Schließung von gemeindeeigenen Einrichtungen:

  • Turn- und Festhalle
  • Sporthalle
  • Sportanlagen (außer für Individualsport)

  • Bolzplatz (außer für Individualsport)

  • Grillhütte

  • Bücherei

  • Rathaus

 

Sonstige Maßnahmen

  • Die Durchführung von besonderen Verkaufsaktionen in Einzelhandelsbetrieben und Märkten ist untersagt.

  • Die Abgabe von alkoholhaltigen Getränken ist nur in verschlossenen Behältnissen erlaubt.

 

Schulen und Kindergärten

Kindergärten öffnen ab dem 22. Februar 2021 unter Pandemiebedingungen wieder für den Regelbetrieb.

 

Schulen bleiben weiterhin geschlossen. Eine Ausnahme gilt für die Durchführung schriftlicher Leistungsfeststellungen und für Abschlussklassen. Eine weitere Ausnahme gilt für Grundschulen. Diese können ab dem 22. Februar 2021 den Präsenzunterricht im Wechselbetrieb durchführen. Für die Schülerinnen und Schüler, die am Präsenzunterricht teilnehmen, können die Betreuungsangebote der verlässlichen Grundschule und flexiblen Nachmittagsbetreuung angeboten werden.

 

Für Schülerinnen und Schüler der Klassen 1 bis 7 wird eine Notbetreuung eingerichtet. Teilnahmeberechtigt sind Kinder, deren Erziehungsberechtigte beide, oder bei Alleinerziehenden der/die Alleinerziehende, in der beruflichen Tätigkeit unabkömmlich sind, Kinder deren Teilnahme an der Notbetreuung zur Gewährleistung des Kindeswohls erforderlich ist und wenn sie aus sonstigen schwerwiegenden Gründen auf die Notbetreuung angewiesen sind.

 

Einschränkungen für Krankenhäuser, Einrichtungen für Menschen mit Pflege- und Unterstützungsbedarf und ambulante Pflege

Der Zutritt von Besuchern zu Krankenhäusern ist nur nach vorherigem negativem Antigentest und mit einem Atemschutz, welcher die Anforderungen des Standards FFP2 (DIN EN 149:2001), KN95, N95 oder eines vergleichbaren Standards erfüllt, zulässig. Der Zutritt von sonstigen externen ist nur nach vorherigem negativem Antigentest oder mit einem Atemschutz, welcher die Anforderungen des Standards FFP2 (DIN EN 149:2001), KN95, N95 oder eines vergleichbaren Standards erfüllt, zulässig.  

 

Der Zutritt von Besuchern und etxternen Personen zu stationären Einrichtungen für Menschen mit Pflege- und Unterstützungsbedarf ist nur nach vorherigem negativen Antigentest und mit einem Atemschutz, welcher die Anforderungen des Standards FFP2 (DIN EN 149:2001), KN95, N95 oder eines vergleichbaren Standards erfüllt, zulässig.
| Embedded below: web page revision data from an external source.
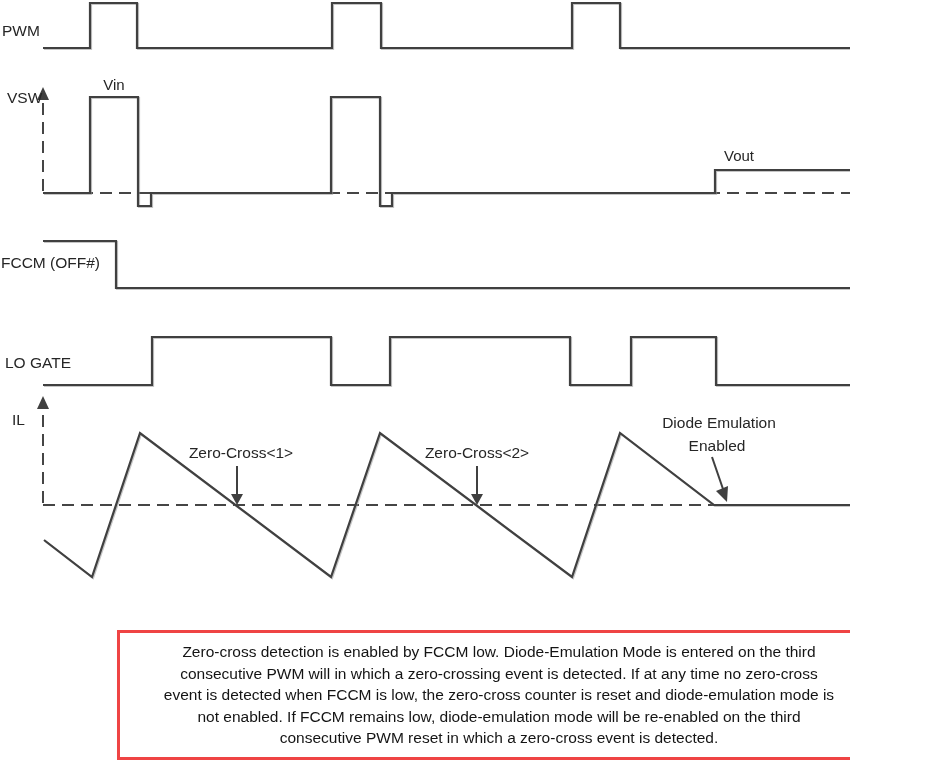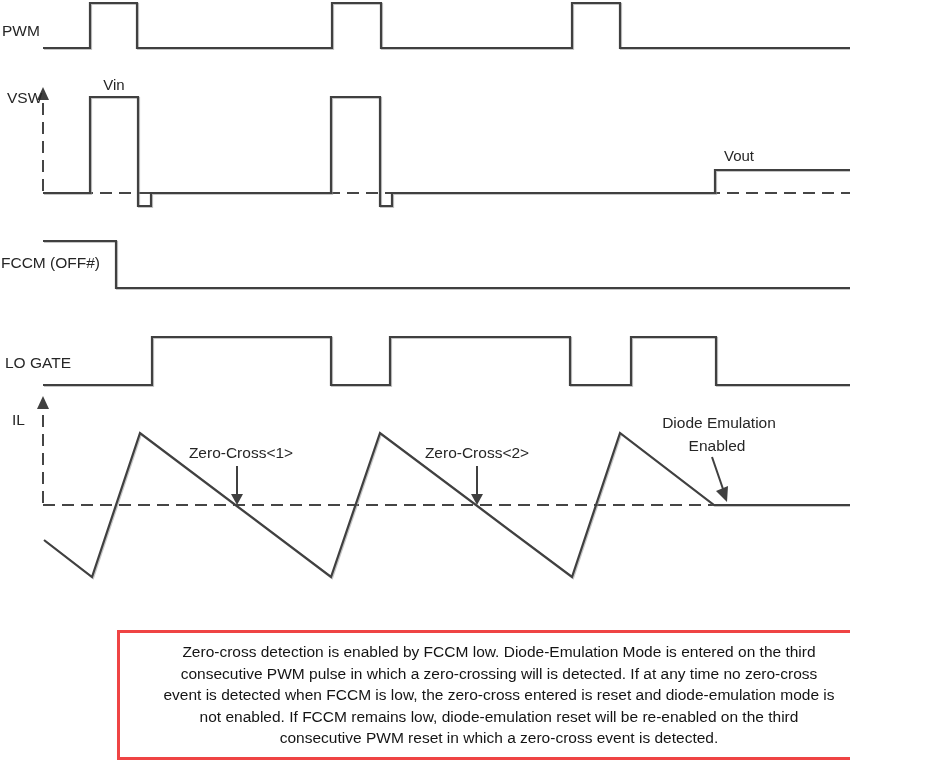--- a/index.html
+++ b/index.html
@@ -74,19 +74,19 @@
     <text x="12" y="425">IL</text>
 
     <text x="241" y="458" text-anchor="middle">Zero-Cross&lt;1&gt;</text>
     <text x="477" y="458" text-anchor="middle">Zero-Cross&lt;2&gt;</text>
     <text x="719" y="428" text-anchor="middle">Diode Emulation</text>
     <text x="717" y="451" text-anchor="middle">Enabled</text>
   </svg>
 
   <div class="note-box">
     <div class="note-line">Zero-cross detection is enabled by FCCM low.  Diode-Emulation Mode is entered on the third</div>
-    <div class="note-line">consecutive PWM pulse in which a zero-crossing will is detected.  If at any time no zero-cross</div>
-    <div class="note-line">event is detected when FCCM is low, the zero-cross entered is reset and diode-emulation mode is</div>
-    <div class="note-line">not enabled.  If FCCM remains low, diode-emulation reset will be re-enabled on the third</div>
+    <div class="note-line">consecutive PWM will in which a zero-crossing event is detected.  If at any time no zero-cross</div>
+    <div class="note-line">event is detected when FCCM is low, the zero-cross counter is reset and diode-emulation mode is</div>
+    <div class="note-line">not enabled.  If FCCM remains low, diode-emulation mode will be re-enabled on the third</div>
     <div class="note-line">consecutive PWM reset in which a zero-cross event is detected.</div>
   </div>
 
 </div>
 
 </body></html>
Die Einrichtungen haben externen Personen die Durchführung der Testung anzubieten. Von der Durchführung eines vorherigen Antigentests ausgenommen sind externe Personen, deren Zutritt zur Einrichtung zur Aufrechterhaltung des Betriebs der Einrichtung oder für die psychosoziale oder körperliche Gesundheit der Bewohnerinnen und Bewohner zwingend erforderlich ist, sofern ein vorheriger Antigentest aus unaufschiebbaren Gründen nicht vorgenommen werden kann. Von der Durchführung eines Antigentests sind auch Einsatzkräfte von Feuerwehr, Rettungsdienst, Polizei und Katastrophenschutz ausgenommen, deren Zutritt zur Erfüllung eines Einsatzauftrages notwendig ist.

 

Das Personal hat einen Atemschutz, welcher die Anforderungen des Standards FFP2 (DIN EN 149:2001), KN95, N95 oder eines vergleichbaren Standards erfüllt, zu tragen, soweit Kontakt zu Bewohnern oder Patienten besteht. Das Personal von stationären Einrichtungen für Menschen mit Pflege- und Unterstützungsbedarf hat sich drei Mal pro Woche und das Personal von ambulanten Pflegediensten hat sich zwei Mal pro Woche einer Testung in Bezug auf eine Infektion mit dem Coronavirus zu unterziehen.

 

Sonstige Veranstaltungen:

Sonstige Veranstaltungen, die der Unterhaltung dienen (z.B. Tanzveranstaltungen), sind untersagt. Spitzen- und Profisportveranstaltungen dürfen nur ohne Zuschauer stattfinden. Des Weiteren sind Veranstaltungen mit über 100 Teilnehmenden untersagt.

 

Wer eine Veranstaltung abhält, hat folgende Aspekte zu beachten:

  • Einhaltung der Hygieneanforderungen nach § 4 der Corona-Verordnung

  • Erstellung eines Hygienekonzepts nach den Maßgaben des § 5 der Corona-Verordnung

  • Durchführung einer Datenverarbeitung nach § 6 der Corona-Verordnung

 

Einzelhandelsbetriebe und Märkte:

Einzelhandelsbetriebe und Märkte, soweit diese in geschlossenen Räumen stattfinden, haben die Anzahl der zeitgleich anwesenden Kundinnen und Kunden in Abhängigkeit von der Größe der Verkaufsfläche wie folgt zu beschränken:

  • bei Verkaufsflächen, die kleiner als 10 Quadratmeter sind, auf höchstens eine Kundin oder einen Kunden,

  • bei Verkaufsflächen von bis zu 800 Quadratmeter insgesamt und im Lebensmitteleinzelhandel auf höchstens eine Kundin oder einen Kunden je 10 Quadratmeter Verkaufsfläche,

  • bei Verkaufsflächen außerhalb des Lebensmitteleinzelhandels ab 801 Quadratmeter insgesamt auf einer Fläche von 800 Quadratmeter auf höchstens eine Kundin oder einen Kunden pro 10 Quadratmeter Verkaufsfläche und auf der 800 Quadratmeter übersteigenden Fläche auf höchstens eine Kundin oder einen Kunden pro 20 Quadratmeter Verkaufsfläche.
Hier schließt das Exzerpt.